About this task:
Using the material below, repeat exactly the lines from the one with "6 | 姓名: 桂秀英 -> 赵兵" through the one with "7 | 社区 最终: 冰塘 -> 古楼", ends included, without any images.

Input for this task:
──────────
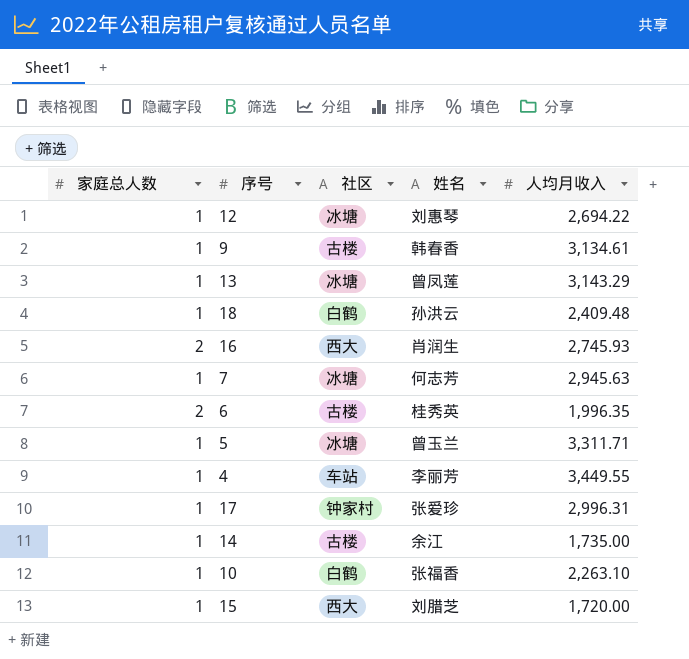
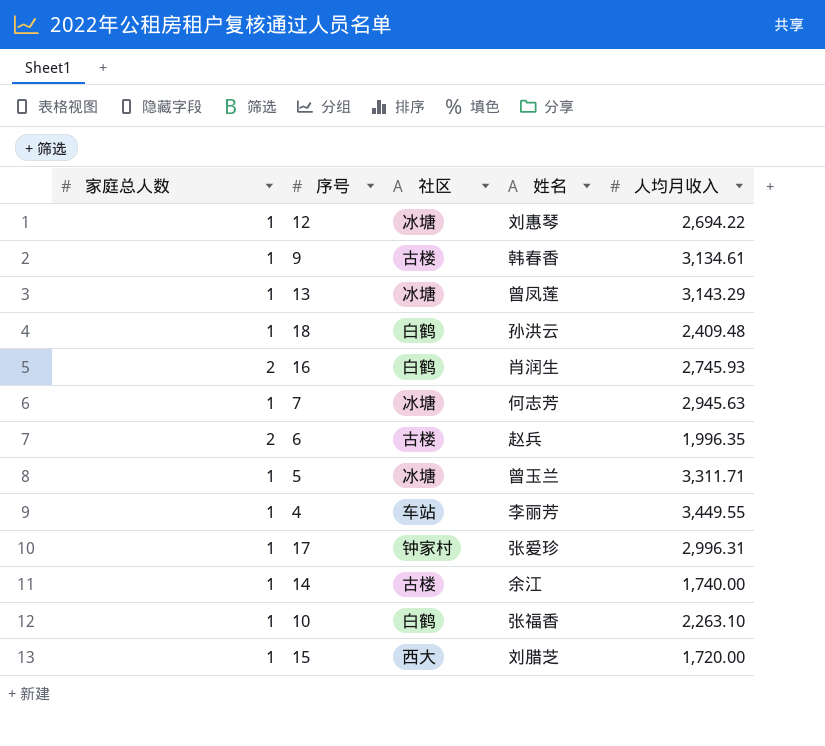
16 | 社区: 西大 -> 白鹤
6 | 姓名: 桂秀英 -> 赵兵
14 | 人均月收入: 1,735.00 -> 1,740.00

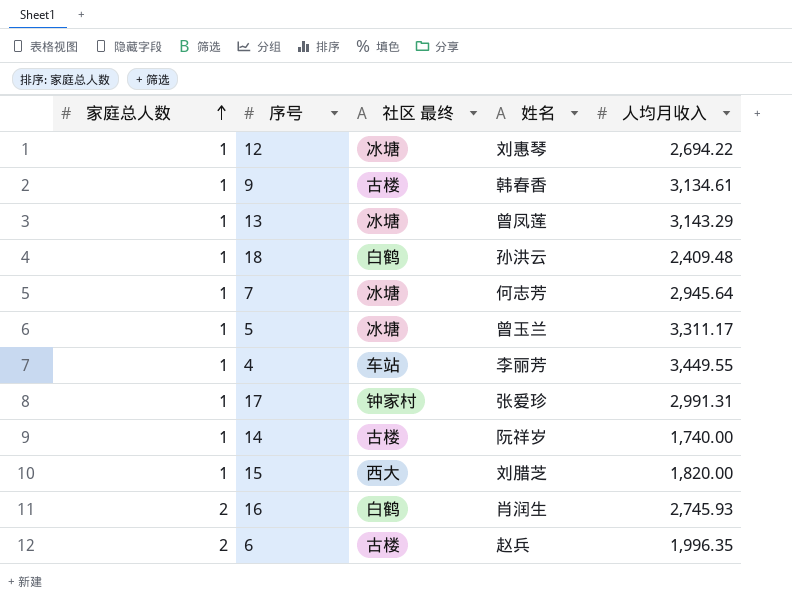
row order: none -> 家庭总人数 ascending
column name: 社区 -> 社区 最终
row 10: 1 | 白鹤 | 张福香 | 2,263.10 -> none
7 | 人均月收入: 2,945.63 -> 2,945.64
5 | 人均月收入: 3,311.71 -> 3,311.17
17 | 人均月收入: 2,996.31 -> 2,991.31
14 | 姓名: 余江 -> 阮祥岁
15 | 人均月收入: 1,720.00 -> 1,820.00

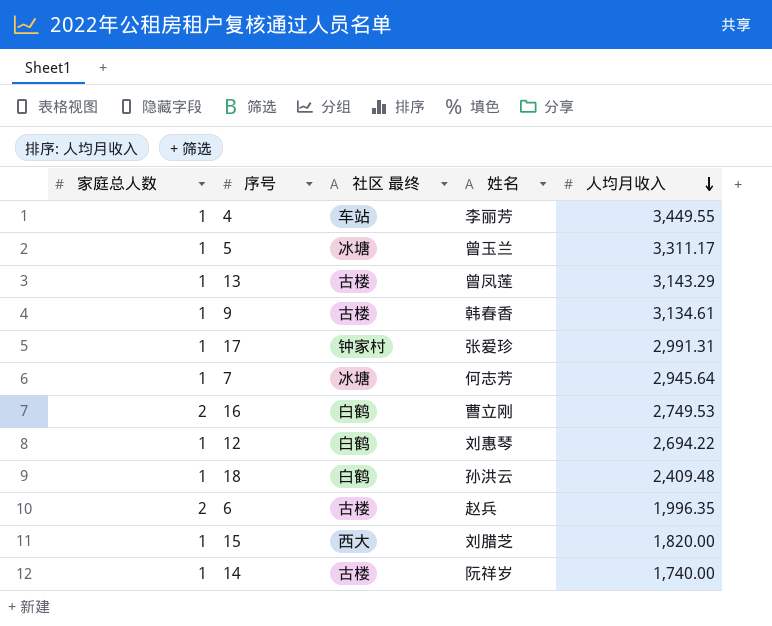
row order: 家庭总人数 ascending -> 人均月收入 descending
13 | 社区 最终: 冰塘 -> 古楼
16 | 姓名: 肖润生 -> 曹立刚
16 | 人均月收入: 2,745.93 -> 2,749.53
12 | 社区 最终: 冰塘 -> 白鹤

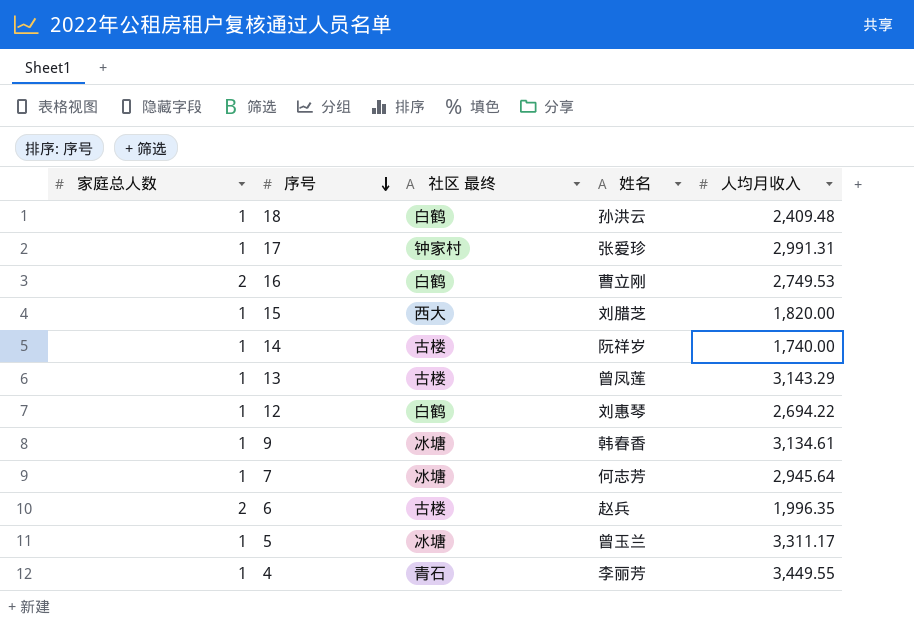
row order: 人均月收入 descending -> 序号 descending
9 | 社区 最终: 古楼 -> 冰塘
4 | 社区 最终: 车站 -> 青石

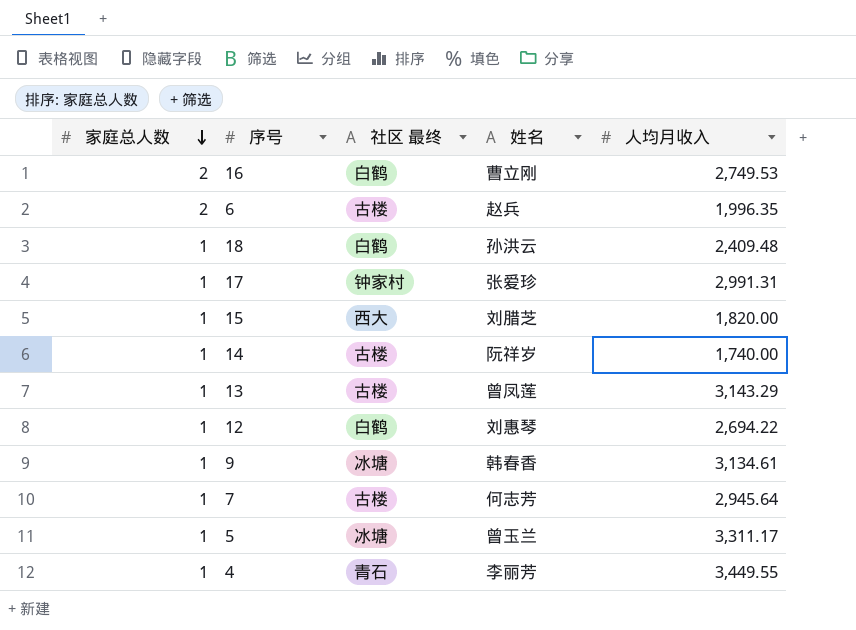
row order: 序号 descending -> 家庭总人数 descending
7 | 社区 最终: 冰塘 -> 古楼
──────────
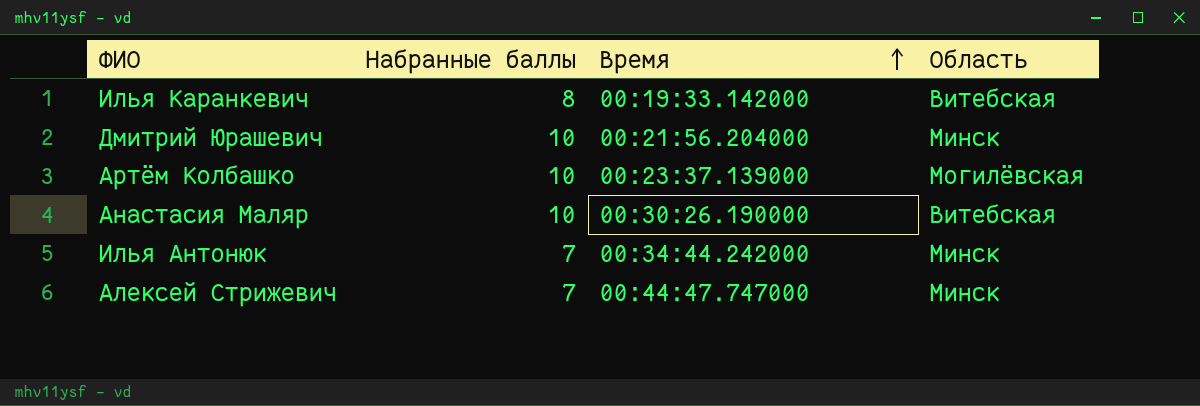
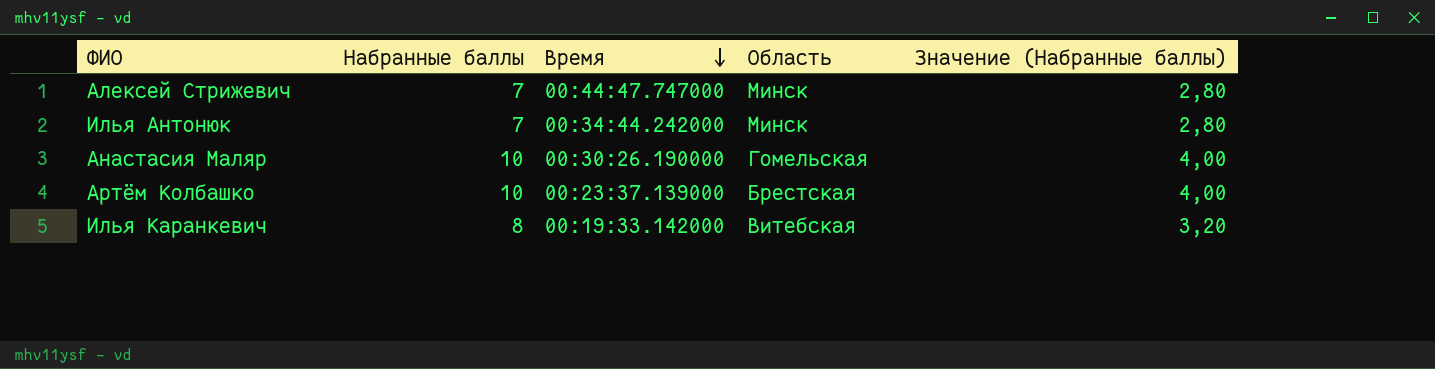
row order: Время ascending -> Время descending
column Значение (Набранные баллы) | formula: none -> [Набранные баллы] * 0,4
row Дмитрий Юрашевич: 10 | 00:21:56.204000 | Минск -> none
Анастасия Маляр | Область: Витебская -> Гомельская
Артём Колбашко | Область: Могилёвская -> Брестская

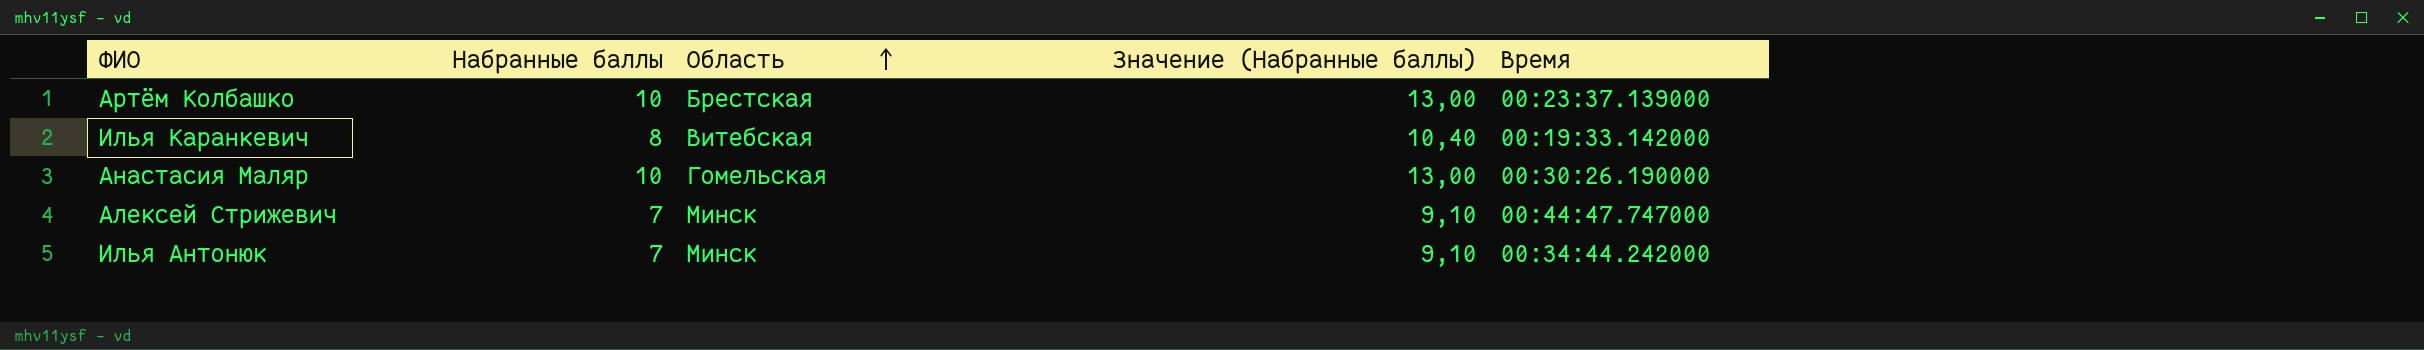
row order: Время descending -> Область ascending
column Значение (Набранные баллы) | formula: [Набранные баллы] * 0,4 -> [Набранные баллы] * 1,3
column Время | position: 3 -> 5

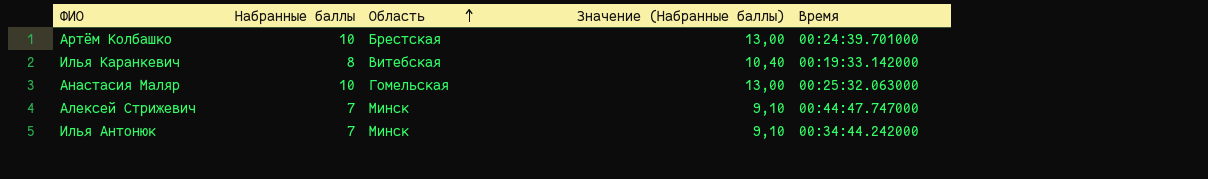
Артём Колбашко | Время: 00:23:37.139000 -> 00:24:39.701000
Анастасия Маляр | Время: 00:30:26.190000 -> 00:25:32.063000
──────────
Answer area:
6 | 姓名: 桂秀英 -> 赵兵
14 | 人均月收入: 1,735.00 -> 1,740.00

row order: none -> 家庭总人数 ascending
column name: 社区 -> 社区 最终
row 10: 1 | 白鹤 | 张福香 | 2,263.10 -> none
7 | 人均月收入: 2,945.63 -> 2,945.64
5 | 人均月收入: 3,311.71 -> 3,311.17
17 | 人均月收入: 2,996.31 -> 2,991.31
14 | 姓名: 余江 -> 阮祥岁
15 | 人均月收入: 1,720.00 -> 1,820.00

row order: 家庭总人数 ascending -> 人均月收入 descending
13 | 社区 最终: 冰塘 -> 古楼
16 | 姓名: 肖润生 -> 曹立刚
16 | 人均月收入: 2,745.93 -> 2,749.53
12 | 社区 最终: 冰塘 -> 白鹤

row order: 人均月收入 descending -> 序号 descending
9 | 社区 最终: 古楼 -> 冰塘
4 | 社区 最终: 车站 -> 青石

row order: 序号 descending -> 家庭总人数 descending
7 | 社区 最终: 冰塘 -> 古楼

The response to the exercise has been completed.